Benefit #3 – A Stronger Leverage to Force Appreciation
An incredible benefit to real estate investing is forced appreciation. Forced appreciation refers to the increase in the value of a real estate investment property due to an investor’s actions.
In single-family investing, although homes can be renovated or ‘flipped’ to increase the selling price, single-family homes can be at the mercy of the market, and the prices of homes in the same neighborhood are also known as ‘comps’. Multifamily properties, however, are not at the mercy of the market and have higher leverage to force a property’s appreciation through many different strategies to increase NOI and cash flow.

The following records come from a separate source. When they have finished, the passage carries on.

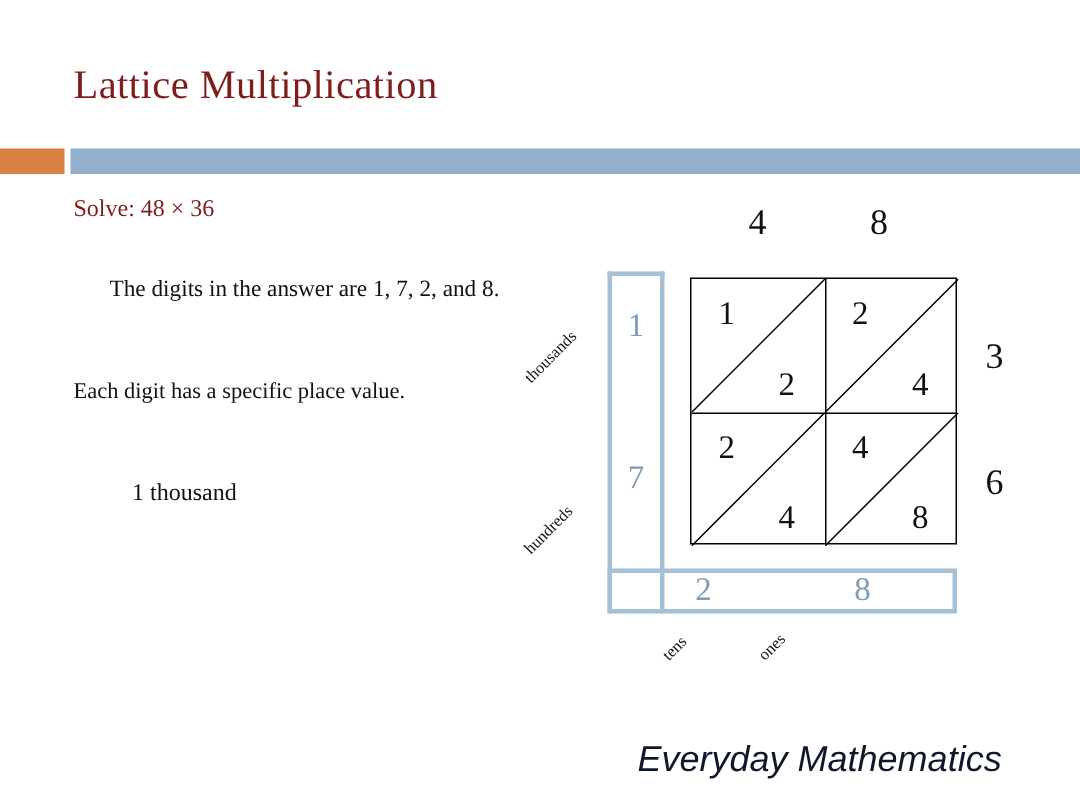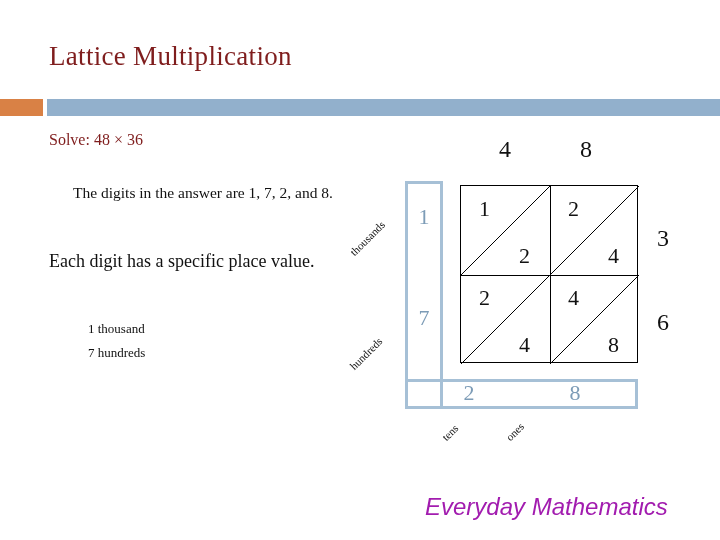--- a/index.html
+++ b/index.html
@@ -69,29 +69,29 @@
     font-size: 15.5px;
     line-height: 22px;
     color: #111;
     margin-left: 24px;
   }
   #explanation-2 {
     position: absolute;
     left: 49px;
     top: 250px;
     width: 270px;
-    font-size: 18px;
+    font-size: 15px;
     line-height: 22px;
     color: #111;
   }
   #place-value-list {
     position: absolute;
     left: 88px;
     top: 317px;
-    font-size: 13px;
+    font-size: 16px;
     line-height: 24px;
     color: #111;
     list-style: none;
     margin: 0;
     padding: 0;
   }
 
   
   #lattice-diagram {
     position: absolute;
@@ -227,21 +227,21 @@
   .place-label.pl-ones      { left: 172px; top: 303px; }
 
   
   #footer-brand {
     position: absolute;
     left: 425px;
     top: 493px;
     font-family: "Liberation Sans", sans-serif;
     font-style: italic;
     font-size: 24px;
-    color: #a21caf;
+    color: #0f172a;
     white-space: nowrap;
   }
 </style>
 </head>
 <body>
 
 <div id="slide-title">Lattice Multiplication</div>
 
 <div id="title-rule">
   <div class="rule-orange"></div>
@@ -249,21 +249,20 @@
 </div>
 
 <div id="problem-statement">Solve: 48 × 36</div>
 
 <div id="explanation-1">The digits in the answer are 1, 7, 2, and 8.</div>
 
 <div id="explanation-2">Each digit has a specific place value.</div>
 
 <ul id="place-value-list">
   <li>1 thousand</li>
-  <li>7 hundreds</li>
 </ul>
 
 <div id="lattice-diagram">
 
   <div class="top-digit d0">4</div>
   <div class="top-digit d1">8</div>
 
   <div class="side-digit m0">3</div>
   <div class="side-digit m1">6</div>
 

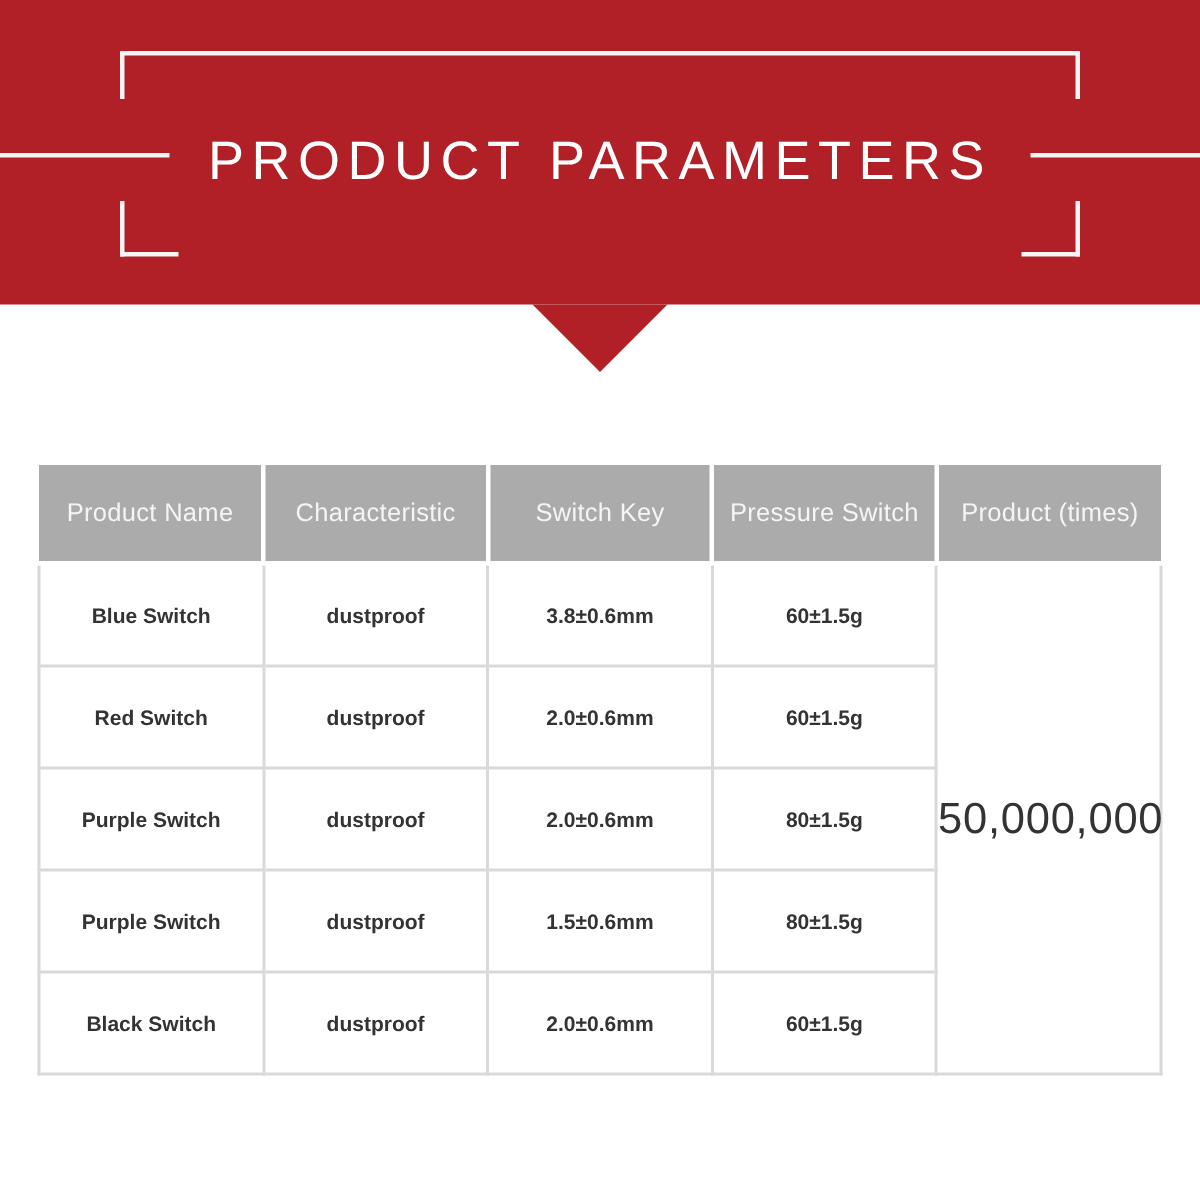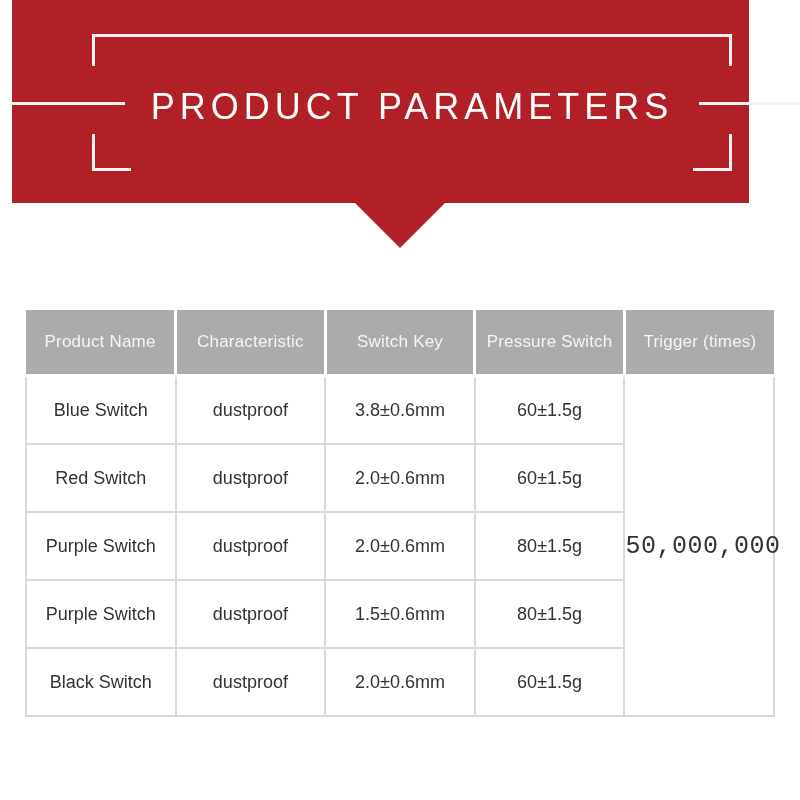--- a/index.html
+++ b/index.html
@@ -8,21 +8,21 @@
     --border-gray:#D9D9D9;
     --body-text:#333333;
     --line-white:#F8F4F4;
   }
   html,body{margin:0;padding:0;background:#ffffff;}
   .page{
     position:relative;width:800px;height:800px;background:#ffffff;overflow:hidden;
     font-family:"Liberation Sans","DejaVu Sans",sans-serif;
   }
   
-  .banner{position:absolute;top:0;left:12px;width:737px;height:203px;background:var(--accent);}
+  .banner{position:absolute;top:0;left:0;width:800px;height:203px;background:var(--accent);}
   .banner-pointer{
     position:absolute;top:203px;left:355px;width:0;height:0;
     border-left:45px solid transparent;border-right:45px solid transparent;
     border-top:45px solid var(--accent);
   }
   .frame{position:absolute;background:var(--line-white);}
   .f-top      {left:80px; top:34px;  width:640px;height:3px;}
   .f-tl-stub  {left:80px; top:34px;  width:3px;  height:32px;}
   .f-tr-stub  {left:717px;top:34px;  width:3px;  height:32px;}
   .f-ml       {left:0;    top:102px; width:113px;height:3px;}
@@ -43,24 +43,24 @@
   }
   .params th{
     background:var(--header-gray);color:#f5f5f5;font-weight:400;font-size:17px;
     height:64px;border:3px solid #ffffff;border-top:0;text-align:center;
     padding:0;letter-spacing:0.2px;
   }
   .params th:first-child{border-left:0;}
   .params th:last-child{border-right:0;}
   .params td{
     background:#ffffff;border:2px solid var(--border-gray);
-    color:var(--body-text);font-weight:400;font-size:18px;
+    color:var(--body-text);font-weight:700;font-size:14px;
     text-align:center;vertical-align:middle;height:66px;padding:0;
   }
-  .params td.lifetime{font-weight:400;font-size:25px;letter-spacing:0.5px;font-family:Liberation Mono, monospace;}
+  .params td.lifetime{font-weight:400;font-size:29px;letter-spacing:0.5px;}
 </style>
 </head>
 <body>
 
 <div class="page">
 
   <div class="banner">
     <div class="frame f-top"></div>
     <div class="frame f-tl-stub"></div>
     <div class="frame f-tr-stub"></div>
@@ -74,21 +74,21 @@
   </div>
   <div class="banner-pointer"></div>
 
   <table class="params">
     <thead>
       <tr>
         <th>Product Name</th>
         <th>Characteristic</th>
         <th>Switch Key</th>
         <th>Pressure Switch</th>
-        <th>Trigger (times)</th>
+        <th>Product (times)</th>
       </tr>
     </thead>
     <tbody>
       <tr>
         <td>Blue Switch</td>
         <td>dustproof</td>
         <td>3.8±0.6mm</td>
         <td>60±1.5g</td>
         <td class="lifetime" rowspan="5">50,000,000</td>
       </tr>

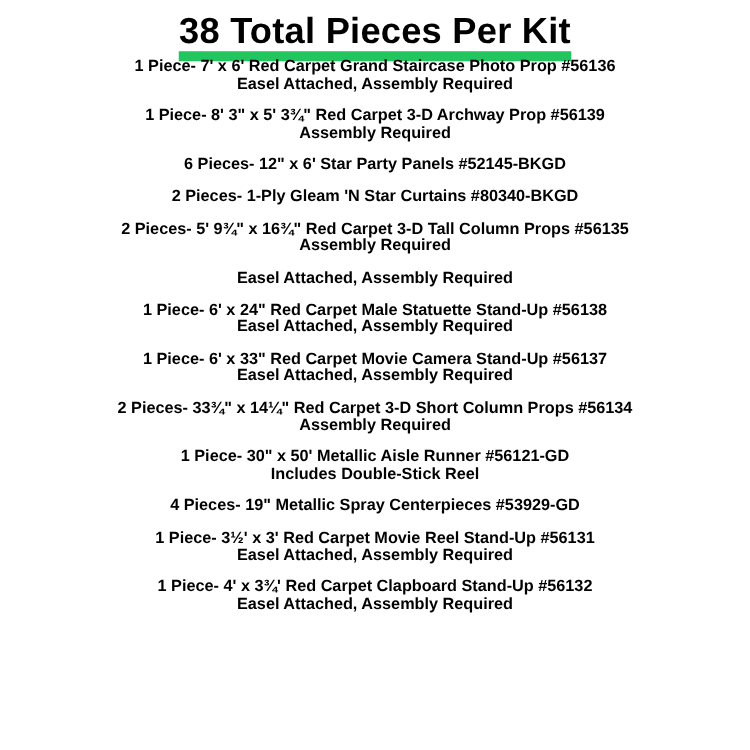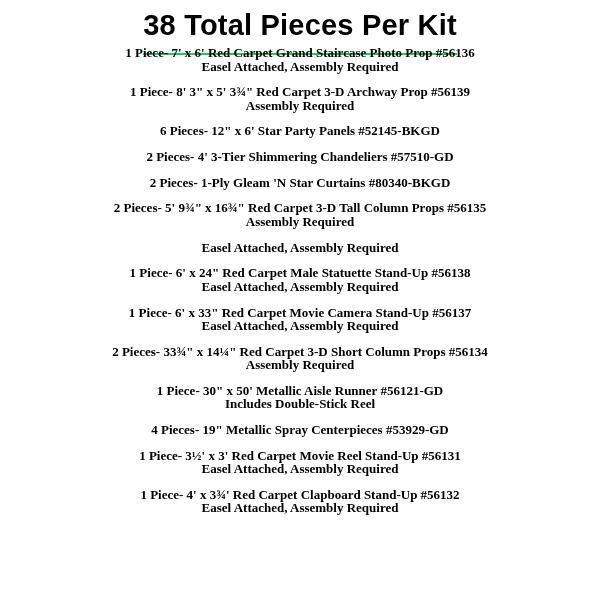--- a/index.html
+++ b/index.html
@@ -20,38 +20,37 @@
       top: 7px;
       left: 0;
       width: 600px;
       text-align: center;
       font-size: 29px;
       font-weight: bold;
       line-height: 36px;
       letter-spacing: 0.2px;
     }
     .title span {
-      border-bottom: 2px solid #22c55e;
-      padding-bottom: 12px;
+      border-bottom: 8px solid #22c55e;
+      padding-bottom: 0px;
       display: inline-block;
       line-height: 32px;
     }
     .items {
       position: absolute;
       top: 46px;
       left: 0;
       width: 600px;
     }
     .item {
       text-align: center;
       font-weight: bold;
       font-size: 13px;
       line-height: 13.5px;
       margin-bottom: 12.2px;
-      font-family: Liberation Serif, serif;
     }
     .item .line {
       display: block;
       white-space: nowrap;
     }
   </style>
 </head>
 <body>
 
 <div class="title">
@@ -62,23 +61,20 @@
   <div class="item">
     <span class="line">1 Piece- 7' x 6' Red Carpet Grand Staircase Photo Prop  #56136</span>
     <span class="line">Easel Attached, Assembly Required</span>
   </div>
   <div class="item">
     <span class="line">1 Piece- 8' 3" x 5' 3¾" Red Carpet 3-D Archway Prop  #56139</span>
     <span class="line">Assembly Required</span>
   </div>
   <div class="item">
     <span class="line">6 Pieces- 12" x 6' Star Party Panels  #52145-BKGD</span>
-  </div>
-  <div class="item">
-    <span class="line">2 Pieces- 4' 3-Tier Shimmering Chandeliers  #57510-GD</span>
   </div>
   <div class="item">
     <span class="line">2 Pieces- 1-Ply Gleam 'N Star Curtains  #80340-BKGD</span>
   </div>
   <div class="item">
     <span class="line">2 Pieces- 5' 9¾" x 16¾" Red Carpet 3-D Tall Column Props  #56135</span>
     <span class="line">Assembly Required</span>
   </div>
   <div class="item">
     <span class="line">Easel Attached, Assembly Required</span>

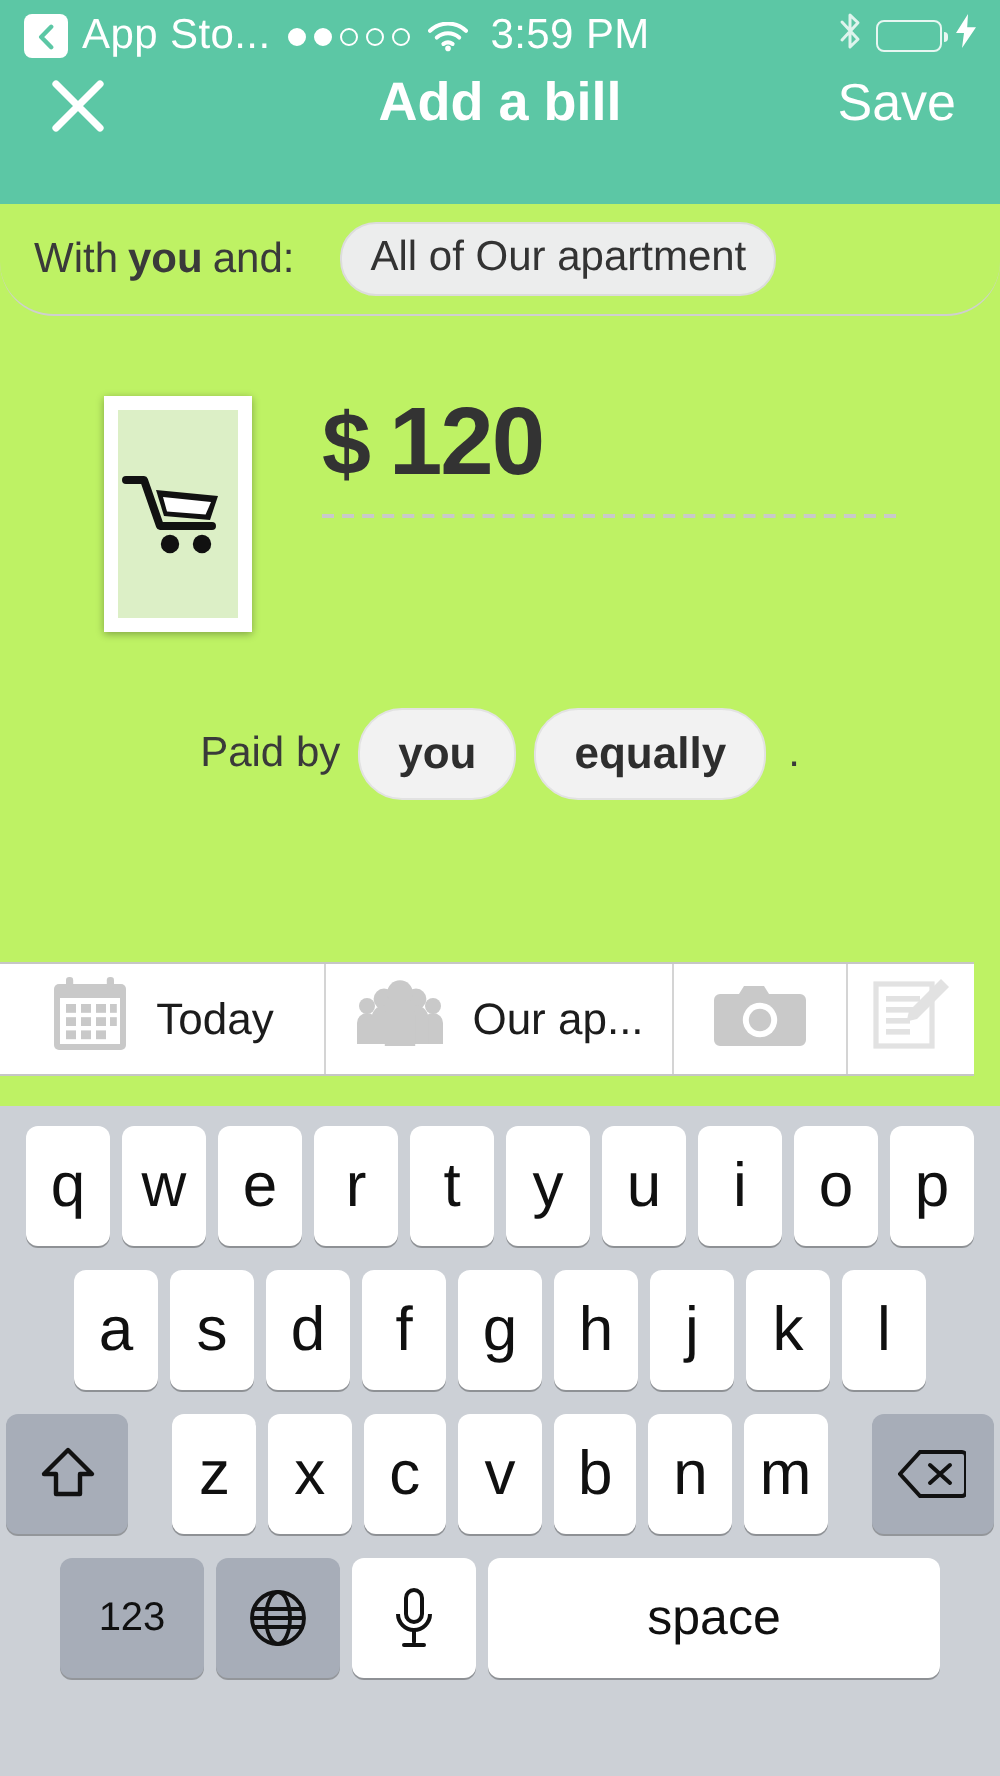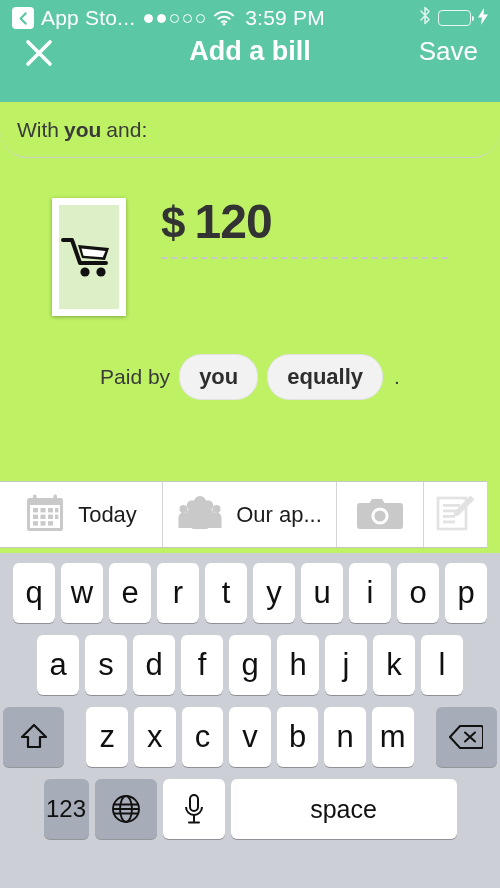--- a/index.html
+++ b/index.html
@@ -98,21 +98,21 @@
     font-size: 21px; color: #3a3a3a; gap: 9px;
   }
   .pill-btn {
     background: #f2f2f2; border: 1px solid #e2e2e2; border-radius: 22px;
     padding: 9px 19px; font-size: 22px; font-weight: bold; color: #2e2e2e;
   }
   .paidby .dotend { margin-left: 2px; }
 
   
   .toolbar {
-    position: absolute; top: 481px; left: 0; right: 13px; height: 67px;
+    position: absolute; top: 481px; left: 0; right: 13px; height: 57px;
     display: flex; background: #fff;
     border-top: 1px solid #c6c6c6; border-bottom: 1px solid #c6c6c6;
   }
   .tb-item {
     display: flex; align-items: center; justify-content: center; gap: 13px;
     border-right: 1px solid #d4d4d4; height: 100%;
   }
   .tb-item:last-child { border-right: none; }
   .tb-date { width: 163px; }
   .tb-group { width: 174px; }
@@ -131,21 +131,21 @@
   .key {
     background: #fff; border-radius: 6px; box-shadow: 0 1px 0 rgba(0,0,0,.30);
     width: 42px; height: 60px; margin: 0 3px;
     display: flex; align-items: center; justify-content: center;
     font-size: 31px; color: #101010;
   }
   .key.gray { background: #a7adb8; box-shadow: 0 1px 0 rgba(0,0,0,.28); }
   .key-shift { width: 62px; margin-right: 19px; }
   .key-back { width: 62px; margin-left: 19px; }
   .krow.r4 .key { height: 60px; }
-  .key-123 { width: 45px; font-size: 24px; }
+  .key-123 { width: 72px; font-size: 20px; }
   .key-globe { width: 62px; }
   .key-mic { width: 62px; }
   .key-space { flex: 1; max-width: 226px; font-size: 25px; }
   .key-next { width: 107px; font-size: 25px; color: #111; }
 </style>
 </head>
 <body>
 
 <div class="phone">
 
@@ -194,20 +194,21 @@
         </svg>
     </span>
     <div class="nav-title">Add a bill</div>
     <span class="nav-save">Save</span>
   </div>
 
   <div class="withrow">
     <span>With</span>
     <span class="b">you</span>
     <span class="lbl-end">and:</span>
+    <span class="pill-group">All of Our apartment</span>
   </div>
 
   <div class="form">
     <div class="form-inner">
       <div class="photo">
         <div class="photo-inner">
           <svg width="56" height="46" viewBox="0 0 56 46">
             <path d="M2 6 L11 6 L19 29 L45 29" stroke="#111" stroke-width="4" fill="none" stroke-linecap="round" stroke-linejoin="round"></path>
             <path d="M17 11 L48 14 L44 26 L21 24 Z" fill="#111"></path>
             <path d="M20.5 14.5 L44.5 17 L41.8 23.3 L22.5 21.8 Z" fill="#fff"></path>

3 Cons of Multifamily Investing
Con #1- High minimum investment
When it comes to multifamily investing if you do not have a large amount of capital on hand for a down payment it can be hard to purchase a multifamily property by yourself. But even in the case of multifamily syndication, the minimum investment can be as high as 50K which may not be feasible for many new investors looking to get started. This is where multifamily real estate syndication comes in; Multifamily real estate syndication allows you to partner up with other investors to take down a larger multifamily property.
Con #2: Management Intensive
Unless you are a passive investor in multifamily, management can be a challenge. When it comes to managing the leasing, maintenance, and tenant issues of a multifamily property this can take up an immense amount of time and stress for multifamily operators. Even when outsourcing to a third-party multifamily property management company, it can be a challenge to ensure your management company is operating your property at optimal performance to achieve your investment goals.
Con #3: Highly Competitive
Investors looking to enter the multifamily property market often find themselves at a disadvantage due to intense competition. This can be attributed partly because many experienced investors have already been drawn toward this type of investment, which makes it challenging for new investors to get started.
Summary of Single Family vs Multifamily Investing
When it comes to investing in single-family vs multi-family at the end of the day, taking down your own multifamily properties will be more lucrative and time-intensive.
If you’re just starting out as a real estate investor, looking to do it yourself, single-family rentals are the most straightforward way to get into the game. You’ll need less capital to get started and have more exit options should things go south. However; if you are interested in a more hands-off approach- multifamily real estate syndications may be your best bet to take advantage of a large lucrative investment opportunity- completely hands-off!